Start of Entries supplied

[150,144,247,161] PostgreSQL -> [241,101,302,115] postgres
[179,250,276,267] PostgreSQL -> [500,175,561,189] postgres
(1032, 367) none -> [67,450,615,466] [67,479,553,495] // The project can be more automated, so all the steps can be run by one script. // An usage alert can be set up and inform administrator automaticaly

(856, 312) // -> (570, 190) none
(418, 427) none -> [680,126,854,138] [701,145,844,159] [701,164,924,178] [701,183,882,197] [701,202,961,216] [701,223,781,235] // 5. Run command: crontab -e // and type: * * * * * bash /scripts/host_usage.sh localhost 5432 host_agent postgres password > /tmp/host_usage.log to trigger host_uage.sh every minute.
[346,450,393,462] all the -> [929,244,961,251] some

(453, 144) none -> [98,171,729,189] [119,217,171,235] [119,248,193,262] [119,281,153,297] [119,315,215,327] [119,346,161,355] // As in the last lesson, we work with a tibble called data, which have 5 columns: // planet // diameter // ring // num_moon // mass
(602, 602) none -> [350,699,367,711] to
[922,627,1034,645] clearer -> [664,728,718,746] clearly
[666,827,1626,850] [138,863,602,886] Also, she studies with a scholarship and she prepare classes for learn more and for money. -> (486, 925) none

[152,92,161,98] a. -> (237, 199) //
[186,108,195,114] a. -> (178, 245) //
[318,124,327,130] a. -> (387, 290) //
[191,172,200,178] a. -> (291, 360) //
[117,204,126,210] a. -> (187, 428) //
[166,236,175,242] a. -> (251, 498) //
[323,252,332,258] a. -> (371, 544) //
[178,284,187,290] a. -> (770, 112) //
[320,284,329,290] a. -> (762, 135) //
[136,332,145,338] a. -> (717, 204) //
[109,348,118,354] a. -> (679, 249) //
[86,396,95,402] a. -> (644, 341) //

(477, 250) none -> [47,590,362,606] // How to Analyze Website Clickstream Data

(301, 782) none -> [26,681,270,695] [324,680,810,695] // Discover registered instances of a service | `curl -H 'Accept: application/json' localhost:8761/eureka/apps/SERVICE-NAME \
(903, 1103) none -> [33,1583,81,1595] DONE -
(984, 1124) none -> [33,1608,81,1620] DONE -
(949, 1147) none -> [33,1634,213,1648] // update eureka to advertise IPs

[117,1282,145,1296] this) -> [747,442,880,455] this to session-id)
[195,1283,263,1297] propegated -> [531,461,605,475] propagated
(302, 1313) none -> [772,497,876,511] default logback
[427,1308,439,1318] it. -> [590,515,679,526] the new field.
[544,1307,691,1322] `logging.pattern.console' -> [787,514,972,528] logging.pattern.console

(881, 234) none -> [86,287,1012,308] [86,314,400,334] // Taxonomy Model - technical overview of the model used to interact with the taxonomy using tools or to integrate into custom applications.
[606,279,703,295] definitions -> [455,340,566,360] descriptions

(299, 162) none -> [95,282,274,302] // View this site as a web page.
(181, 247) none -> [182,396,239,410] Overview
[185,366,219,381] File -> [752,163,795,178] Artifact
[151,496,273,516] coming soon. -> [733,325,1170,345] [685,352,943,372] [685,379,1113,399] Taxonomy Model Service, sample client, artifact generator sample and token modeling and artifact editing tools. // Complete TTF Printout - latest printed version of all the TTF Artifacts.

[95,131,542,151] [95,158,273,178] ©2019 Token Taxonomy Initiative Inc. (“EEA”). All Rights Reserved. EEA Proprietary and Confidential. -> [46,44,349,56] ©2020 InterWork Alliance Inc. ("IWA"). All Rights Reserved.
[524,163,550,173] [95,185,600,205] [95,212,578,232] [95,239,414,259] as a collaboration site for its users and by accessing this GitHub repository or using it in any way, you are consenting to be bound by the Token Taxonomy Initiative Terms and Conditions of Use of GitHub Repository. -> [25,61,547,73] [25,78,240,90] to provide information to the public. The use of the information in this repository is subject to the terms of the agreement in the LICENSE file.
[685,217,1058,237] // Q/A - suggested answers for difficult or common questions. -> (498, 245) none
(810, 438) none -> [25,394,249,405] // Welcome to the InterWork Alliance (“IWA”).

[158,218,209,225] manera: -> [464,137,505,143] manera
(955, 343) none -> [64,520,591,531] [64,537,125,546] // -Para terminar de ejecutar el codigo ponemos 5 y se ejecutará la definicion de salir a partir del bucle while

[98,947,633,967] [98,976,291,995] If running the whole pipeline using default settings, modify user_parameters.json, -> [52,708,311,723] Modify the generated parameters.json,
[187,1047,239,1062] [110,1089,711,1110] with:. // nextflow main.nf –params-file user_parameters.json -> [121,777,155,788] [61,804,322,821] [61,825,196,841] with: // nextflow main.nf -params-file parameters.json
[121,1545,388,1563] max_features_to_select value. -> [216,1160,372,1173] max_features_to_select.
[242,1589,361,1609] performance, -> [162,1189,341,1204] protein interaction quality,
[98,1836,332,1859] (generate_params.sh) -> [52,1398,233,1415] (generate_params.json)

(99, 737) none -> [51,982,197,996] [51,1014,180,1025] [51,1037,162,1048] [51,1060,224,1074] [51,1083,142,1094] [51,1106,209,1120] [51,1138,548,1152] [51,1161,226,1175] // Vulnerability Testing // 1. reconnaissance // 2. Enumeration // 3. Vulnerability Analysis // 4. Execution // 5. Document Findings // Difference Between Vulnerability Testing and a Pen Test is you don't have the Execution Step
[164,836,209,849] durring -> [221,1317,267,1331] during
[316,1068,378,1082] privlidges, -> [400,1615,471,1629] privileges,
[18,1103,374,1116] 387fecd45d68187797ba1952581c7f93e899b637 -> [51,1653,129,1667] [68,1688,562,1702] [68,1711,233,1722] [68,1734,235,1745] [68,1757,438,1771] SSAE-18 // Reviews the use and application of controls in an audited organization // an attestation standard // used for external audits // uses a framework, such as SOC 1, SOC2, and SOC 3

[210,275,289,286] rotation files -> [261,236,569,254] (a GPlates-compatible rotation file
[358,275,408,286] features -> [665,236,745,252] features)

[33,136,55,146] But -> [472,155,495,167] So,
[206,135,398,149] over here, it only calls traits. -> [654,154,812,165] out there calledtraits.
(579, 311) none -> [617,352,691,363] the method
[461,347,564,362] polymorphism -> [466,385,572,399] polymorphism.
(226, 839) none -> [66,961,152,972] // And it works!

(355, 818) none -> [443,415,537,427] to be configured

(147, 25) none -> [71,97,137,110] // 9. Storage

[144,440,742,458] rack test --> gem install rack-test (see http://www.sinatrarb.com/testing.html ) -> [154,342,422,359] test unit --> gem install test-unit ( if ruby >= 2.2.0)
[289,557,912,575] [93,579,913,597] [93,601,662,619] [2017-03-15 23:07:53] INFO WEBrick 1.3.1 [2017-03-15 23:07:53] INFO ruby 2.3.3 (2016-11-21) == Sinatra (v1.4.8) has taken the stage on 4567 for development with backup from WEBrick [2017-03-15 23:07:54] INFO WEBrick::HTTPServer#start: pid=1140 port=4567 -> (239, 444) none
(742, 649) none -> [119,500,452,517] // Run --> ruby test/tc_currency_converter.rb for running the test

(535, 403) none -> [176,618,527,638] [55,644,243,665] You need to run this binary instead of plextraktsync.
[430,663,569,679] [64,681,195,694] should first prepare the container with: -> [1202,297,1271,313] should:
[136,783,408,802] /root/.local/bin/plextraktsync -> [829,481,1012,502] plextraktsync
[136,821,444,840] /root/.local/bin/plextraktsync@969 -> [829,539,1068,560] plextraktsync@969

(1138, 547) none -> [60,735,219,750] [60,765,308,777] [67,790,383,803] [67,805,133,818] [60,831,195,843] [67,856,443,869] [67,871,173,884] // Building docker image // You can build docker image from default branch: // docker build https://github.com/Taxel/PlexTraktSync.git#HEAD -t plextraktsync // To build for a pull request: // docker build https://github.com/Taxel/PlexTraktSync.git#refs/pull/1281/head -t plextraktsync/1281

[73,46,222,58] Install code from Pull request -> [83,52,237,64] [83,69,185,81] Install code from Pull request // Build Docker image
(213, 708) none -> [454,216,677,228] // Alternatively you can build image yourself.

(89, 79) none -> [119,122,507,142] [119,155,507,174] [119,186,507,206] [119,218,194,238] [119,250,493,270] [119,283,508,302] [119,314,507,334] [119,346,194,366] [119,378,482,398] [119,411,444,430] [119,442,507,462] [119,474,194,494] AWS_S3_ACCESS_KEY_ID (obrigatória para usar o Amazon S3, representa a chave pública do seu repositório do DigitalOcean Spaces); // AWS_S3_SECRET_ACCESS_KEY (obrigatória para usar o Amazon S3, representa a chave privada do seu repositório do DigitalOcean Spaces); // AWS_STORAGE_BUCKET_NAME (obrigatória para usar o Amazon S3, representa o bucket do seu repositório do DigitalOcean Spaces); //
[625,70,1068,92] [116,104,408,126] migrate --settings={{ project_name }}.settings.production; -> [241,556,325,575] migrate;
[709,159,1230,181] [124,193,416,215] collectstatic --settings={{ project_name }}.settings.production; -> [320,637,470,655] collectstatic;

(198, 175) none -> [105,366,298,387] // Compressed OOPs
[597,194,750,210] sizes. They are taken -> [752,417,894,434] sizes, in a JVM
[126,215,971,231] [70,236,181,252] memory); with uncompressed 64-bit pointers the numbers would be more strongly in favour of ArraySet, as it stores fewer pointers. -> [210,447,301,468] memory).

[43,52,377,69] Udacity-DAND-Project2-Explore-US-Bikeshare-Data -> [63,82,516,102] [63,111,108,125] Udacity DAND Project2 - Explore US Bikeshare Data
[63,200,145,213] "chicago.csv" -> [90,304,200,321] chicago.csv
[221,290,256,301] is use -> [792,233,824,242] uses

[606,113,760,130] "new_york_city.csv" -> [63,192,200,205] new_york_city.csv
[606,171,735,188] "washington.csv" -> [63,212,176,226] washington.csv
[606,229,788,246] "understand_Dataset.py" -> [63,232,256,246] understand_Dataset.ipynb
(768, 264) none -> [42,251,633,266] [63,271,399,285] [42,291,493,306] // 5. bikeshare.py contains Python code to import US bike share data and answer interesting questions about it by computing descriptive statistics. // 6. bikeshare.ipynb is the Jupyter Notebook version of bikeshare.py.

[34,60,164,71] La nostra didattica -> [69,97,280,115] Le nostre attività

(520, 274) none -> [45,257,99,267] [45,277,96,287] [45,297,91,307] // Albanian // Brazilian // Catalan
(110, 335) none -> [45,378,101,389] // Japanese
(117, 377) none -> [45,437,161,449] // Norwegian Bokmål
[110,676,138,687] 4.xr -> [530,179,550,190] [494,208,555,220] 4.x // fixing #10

End of Entries supplied

Exercise: From the records above, transcribe without alteration every line from the one with "[922,627,1034,645] clearer ->" to the one with "(181, 247) none -> [182,396,239,410] Overview", inclusive.

Answer for the task:
[922,627,1034,645] clearer -> [664,728,718,746] clearly
[666,827,1626,850] [138,863,602,886] Also, she studies with a scholarship and she prepare classes for learn more and for money. -> (486, 925) none

[152,92,161,98] a. -> (237, 199) //
[186,108,195,114] a. -> (178, 245) //
[318,124,327,130] a. -> (387, 290) //
[191,172,200,178] a. -> (291, 360) //
[117,204,126,210] a. -> (187, 428) //
[166,236,175,242] a. -> (251, 498) //
[323,252,332,258] a. -> (371, 544) //
[178,284,187,290] a. -> (770, 112) //
[320,284,329,290] a. -> (762, 135) //
[136,332,145,338] a. -> (717, 204) //
[109,348,118,354] a. -> (679, 249) //
[86,396,95,402] a. -> (644, 341) //

(477, 250) none -> [47,590,362,606] // How to Analyze Website Clickstream Data

(301, 782) none -> [26,681,270,695] [324,680,810,695] // Discover registered instances of a service | `curl -H 'Accept: application/json' localhost:8761/eureka/apps/SERVICE-NAME \
(903, 1103) none -> [33,1583,81,1595] DONE -
(984, 1124) none -> [33,1608,81,1620] DONE -
(949, 1147) none -> [33,1634,213,1648] // update eureka to advertise IPs

[117,1282,145,1296] this) -> [747,442,880,455] this to session-id)
[195,1283,263,1297] propegated -> [531,461,605,475] propagated
(302, 1313) none -> [772,497,876,511] default logback
[427,1308,439,1318] it. -> [590,515,679,526] the new field.
[544,1307,691,1322] `logging.pattern.console' -> [787,514,972,528] logging.pattern.console

(881, 234) none -> [86,287,1012,308] [86,314,400,334] // Taxonomy Model - technical overview of the model used to interact with the taxonomy using tools or to integrate into custom applications.
[606,279,703,295] definitions -> [455,340,566,360] descriptions

(299, 162) none -> [95,282,274,302] // View this site as a web page.
(181, 247) none -> [182,396,239,410] Overview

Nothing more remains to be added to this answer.